Une part juive, une part non-juive — une part pour, une part contre — cohabitent en moi comme deux partitions inachevées, deux volets qui battent en sens contraire, deux vérités qui se contestent, deux défis en chiens de faïence.

une face sacrée, une face profane : laquelle aura raison de l’autre ou me fera perdre la face ?

Quel est leur commun dénominateur, leur quotient de certitude, leur trait de désunion ?

Qui est de l’autre la sangsue ou l’assassin ?

Quel étouffoir de l’autre éteint la braise ou quel bûcher réduit en cendres l’hérésie de l’autre ?

Une part de roi, une part de proie, vouées peut-être à s’annuler

nihil obstat.

Dialogue à Jérusalem

— Est-ce ta voix qui tremble ou la mienne qui s’efface ? — C’est le vent de l’histoire qui bat entre nos faces.

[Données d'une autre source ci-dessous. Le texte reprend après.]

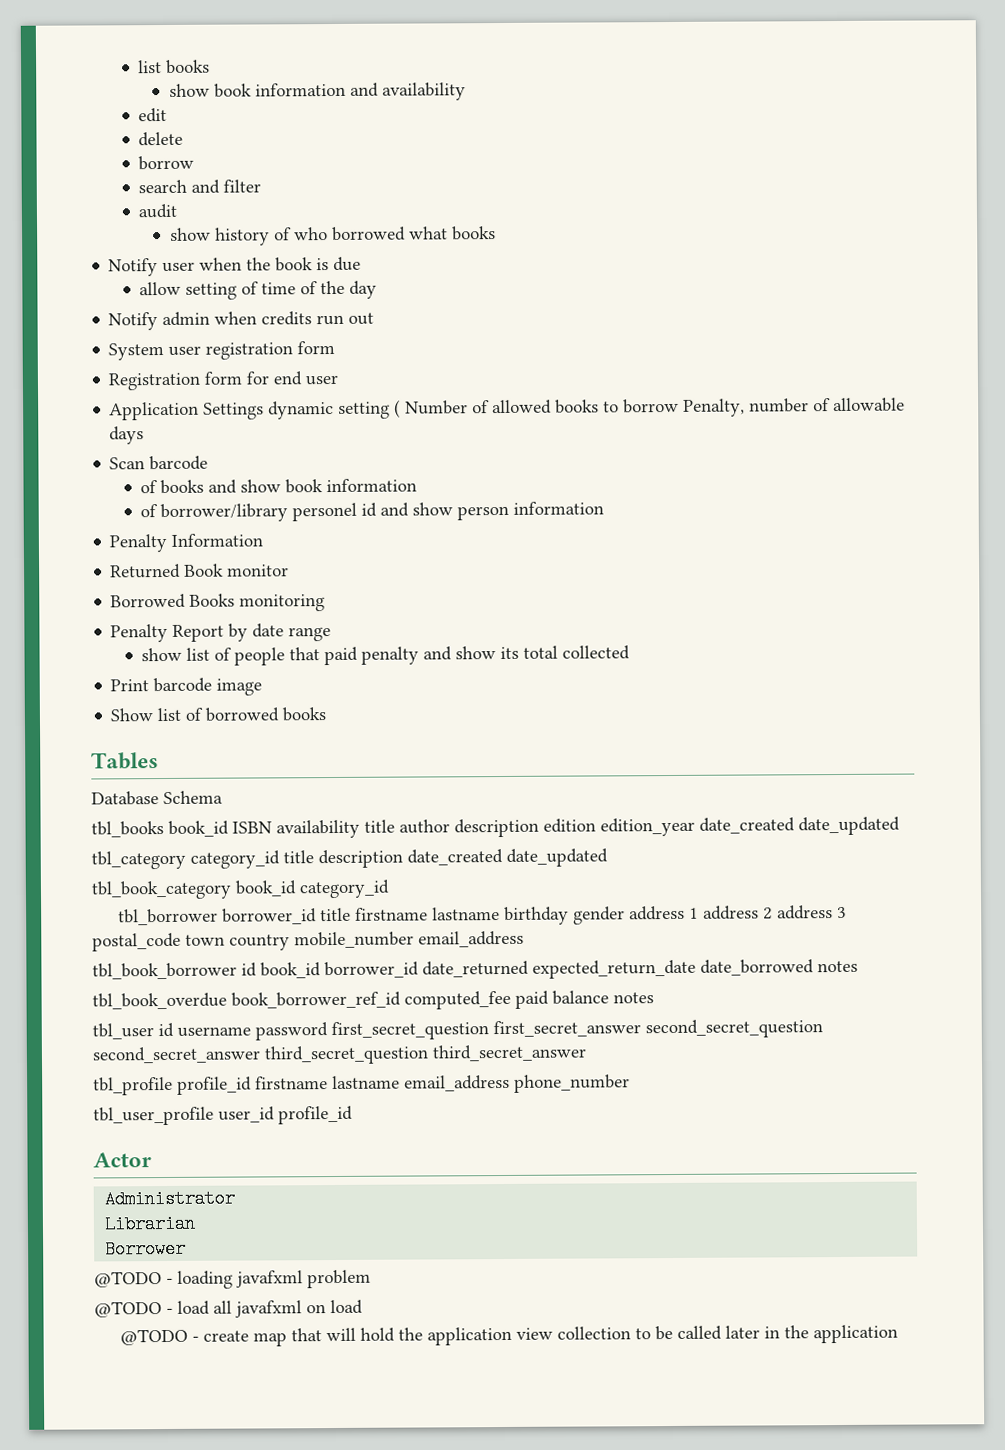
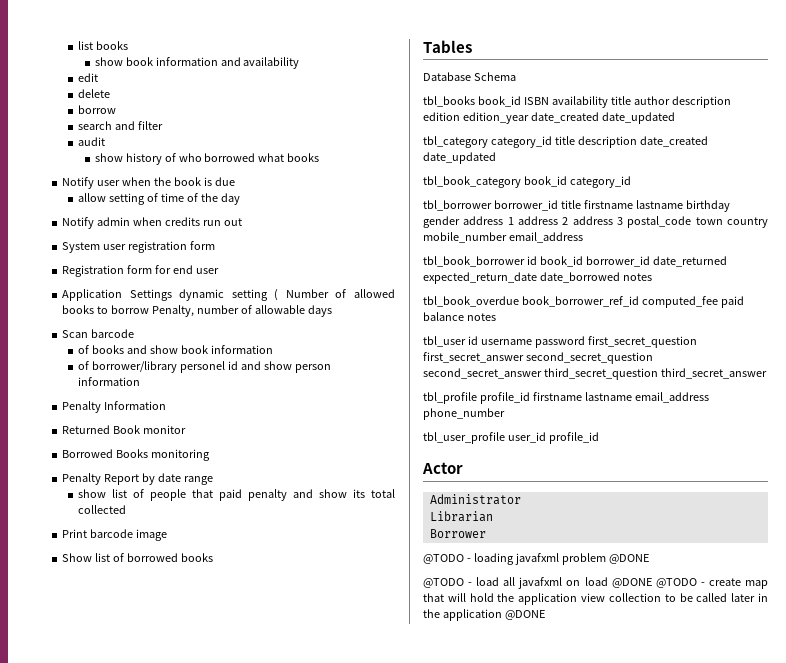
(371, 1279) none -> [608,554,649,564] @DONE
(363, 1307) // -> [611,578,652,588] @DONE
(899, 1334) none -> [504,610,545,620] @DONE

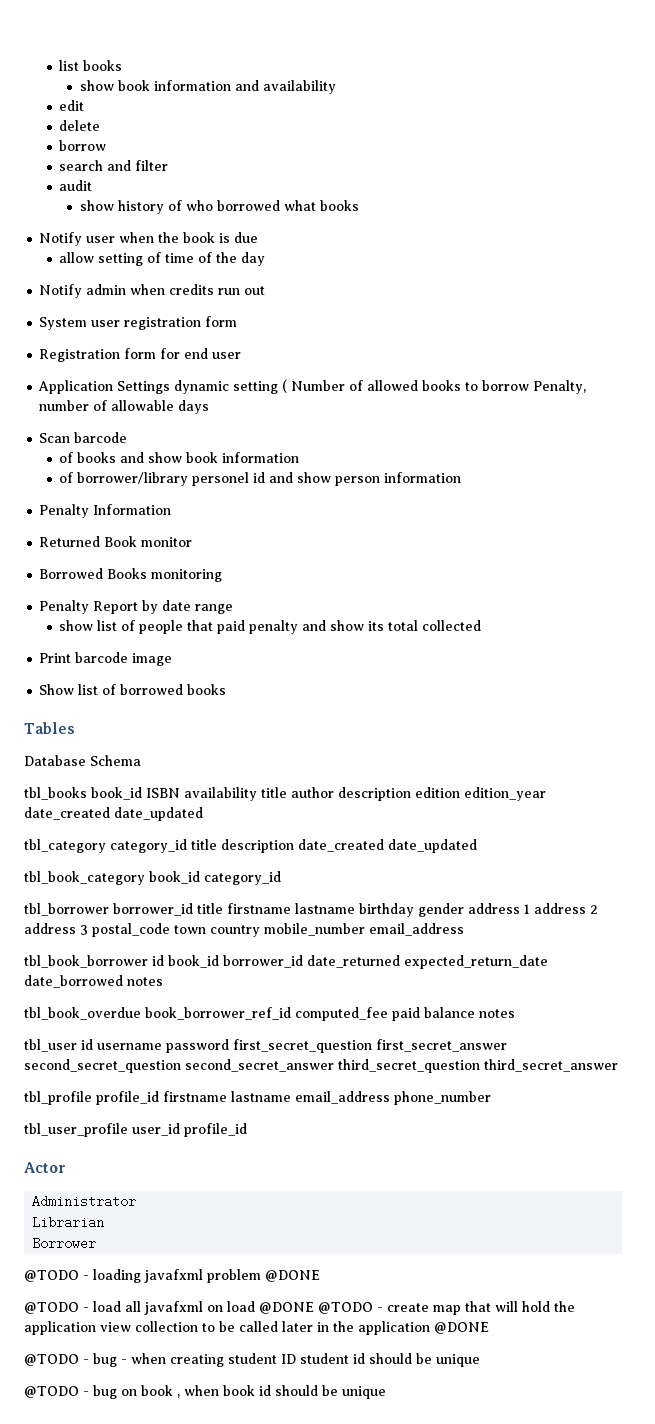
(545, 615) none -> [24,1353,480,1367] [24,1385,386,1399] // @TODO - bug - when creating student ID student id should be unique // @TODO - bug on book , when book id should be unique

— Est-ce un mur qui s’écroule ou l’espoir qui se dresse ? — C’est l’ombre de la foule et l’aveu d’une détresse.

— Est-ce un chant qui s’élève ou le cri d’un oiseau ? — C’est le sang d’un vieux rêve qui coule au bord de l’eau.

— Est-ce un Dieu qui se tait ou l’homme qui se venge ? — C’est le même secret que se partagent l’ange

et le démon, la haine et l’amour, la patrie et l’exil, la gangrène et l’âme qui s’écrie.

— Est-ce la fin des temps ou le début d’un âge ? — C’est l’écho d’un printemps qui cherche son visage.